To say that grammar schools are competitive would be a gross understatement: with more than 30 candidates for each place at some schools, getting a place for your child now requires military-style levels of strategy and ruthlessness.
There are stories of children as young as six being privately tutored for the 11+ exams, and families applying for schools hundreds of miles away (some as far away as China). The average house price in Beaconsfield, Buckinghamshire, which is in the catchment area of several outstanding grammar schools, now exceeds £1.1m.
Grammar schools are no longer just about serving local talent; they are a national – and increasingly international – race for an elite educational opportunity. One that is, crucially, free.
Given that a private secondary education now costs on average £150,000, it is unsurprising that parents are planning and paying years in advance to ensure their child can go to an academically selective school.
A consequence of the exclusivity of grammar schools – aside from premium postcodes and pushy parents with pointy elbows – is that they take very few white working-class pupils (or white pupils at all).
For example, one school in north London, which had nearly 3,000 applicants for its 104 places, took only one white British child in 2024-2025. A nearby school has only two white British pupils in a year group of almost 200.
This has been the case for quite some time. A 2016 report by The Sutton Trust found that disadvantaged Indian pupils were four times more likely than disadvantaged white British pupils to attend a grammar school. Disadvantaged Chinese pupils were 15 times more likely to do so.
Some cultures value education more than others
Many have been quick to blame the under-representation of white children in grammar schools on anti-white discrimination, but the idea that entrance is awarded on the basis of some sort of ethnic favouritism is nonsense.
Firstly, grammar schools are often located in quite demographically diverse areas. Secondly, students sit the same test regardless of background. For most schools, there is no pass threshold, so places are simply allocated in descending order of exam mark (although around two thirds of grammar schools have policies prioritising candidates from disadvantaged homes or on free school meals).
Lee Elliot Major, professor of social mobility at the University of Exeter, is right when he says it is “dangerous to compare ethnic groups as if they are like-for-like ... and these differences could be white British pupils being more likely to come from lower-income households and to live in areas where education has not consistently translated into opportunity”.
However, here’s the quiet part said out loud: the ethnic make-up of grammar schools is a reflection of the academic aspirations of different parents, and the fact that some cultures value education and the importance of exam results more than others.
As I have written previously, education is not a zero-sum game, and white working-class students underachieve in spite of others’ progress, not because of it.
There are too many bright pupils for too few places
If we want to help white working-class pupils, we need to stop blaming hard-working students from other backgrounds, and realise that parental support, engagement and ambition are the distinguishing factors here, not some DEI conspiracy.
To put it simply, white working-class students cannot go to grammar school unless their parents live in the right areas; put them forward for the test, and – with the help of schools – give them appropriate support and encouragement.
As a country, we also need more grammar schools in the first place.

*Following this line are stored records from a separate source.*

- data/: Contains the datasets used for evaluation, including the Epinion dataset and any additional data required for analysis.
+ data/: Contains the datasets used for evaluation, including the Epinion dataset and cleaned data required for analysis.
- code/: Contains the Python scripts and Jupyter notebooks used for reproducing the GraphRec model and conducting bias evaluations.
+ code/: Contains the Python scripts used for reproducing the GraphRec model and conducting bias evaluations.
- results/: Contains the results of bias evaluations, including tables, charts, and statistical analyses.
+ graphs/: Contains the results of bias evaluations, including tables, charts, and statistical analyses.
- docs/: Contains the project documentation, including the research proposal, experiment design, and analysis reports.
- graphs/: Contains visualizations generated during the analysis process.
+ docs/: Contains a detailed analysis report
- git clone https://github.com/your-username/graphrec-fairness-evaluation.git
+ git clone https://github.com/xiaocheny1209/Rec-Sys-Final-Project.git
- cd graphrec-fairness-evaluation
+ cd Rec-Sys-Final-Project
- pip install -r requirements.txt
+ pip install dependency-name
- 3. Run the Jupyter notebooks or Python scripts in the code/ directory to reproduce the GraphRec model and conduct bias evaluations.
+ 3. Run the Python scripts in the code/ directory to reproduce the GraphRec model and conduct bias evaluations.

There are far too many bright pupils for too few places, all of which are concentrated in a few counties (where I live, in Oxfordshire, there is not a single grammar school).
Grammar schools are oversubscribed because parents are disillusioned with the other, increasingly restricted, choices on offer, caused by successive governments substituting excellence for mediocrity by automatically assuming that “selection by ability is bad”. Yet, in an astonishing rags-to-riches success story, London Academy of Excellence received 60 Oxbridge offers this year.
Finally, we need to acknowledge that certain groups seemingly monopolise grammar schools because parental aspiration is not equal, and grammar school places are not equitable. Our knee-jerk reaction might be to blame these schools’ admissions policies or insist that these schools take more white British children, but we need to encourage ambition, not penalise it.